Please repeat exactly the lines below from the one containing "[224,1301,286,1315] outside (, ->" down to the one containing "[116,585,1216,603] [116,611,785,629] //", both included, and nothing else.

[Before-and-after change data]
○ ○ ○ ○ ○ ○ ○
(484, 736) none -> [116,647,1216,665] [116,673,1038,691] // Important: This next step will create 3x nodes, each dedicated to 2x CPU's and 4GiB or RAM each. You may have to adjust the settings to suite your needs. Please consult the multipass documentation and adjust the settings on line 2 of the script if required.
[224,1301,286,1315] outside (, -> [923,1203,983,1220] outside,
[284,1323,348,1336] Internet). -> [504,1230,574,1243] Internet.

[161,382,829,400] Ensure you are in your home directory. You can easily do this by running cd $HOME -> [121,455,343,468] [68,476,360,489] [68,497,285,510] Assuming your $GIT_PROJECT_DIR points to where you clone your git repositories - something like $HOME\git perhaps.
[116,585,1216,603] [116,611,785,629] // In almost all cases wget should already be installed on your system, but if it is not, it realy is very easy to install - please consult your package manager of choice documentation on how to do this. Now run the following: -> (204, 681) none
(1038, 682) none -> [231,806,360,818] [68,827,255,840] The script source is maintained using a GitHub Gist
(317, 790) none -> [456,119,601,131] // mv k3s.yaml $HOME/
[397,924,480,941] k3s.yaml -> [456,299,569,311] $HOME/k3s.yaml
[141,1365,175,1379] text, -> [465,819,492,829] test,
○ ○ ○ ○ ○ ○ ○
Answer to the problem
[224,1301,286,1315] outside (, -> [923,1203,983,1220] outside,
[284,1323,348,1336] Internet). -> [504,1230,574,1243] Internet.

[161,382,829,400] Ensure you are in your home directory. You can easily do this by running cd $HOME -> [121,455,343,468] [68,476,360,489] [68,497,285,510] Assuming your $GIT_PROJECT_DIR points to where you clone your git repositories - something like $HOME\git perhaps.
[116,585,1216,603] [116,611,785,629] // In almost all cases wget should already be installed on your system, but if it is not, it realy is very easy to install - please consult your package manager of choice documentation on how to do this. Now run the following: -> (204, 681) none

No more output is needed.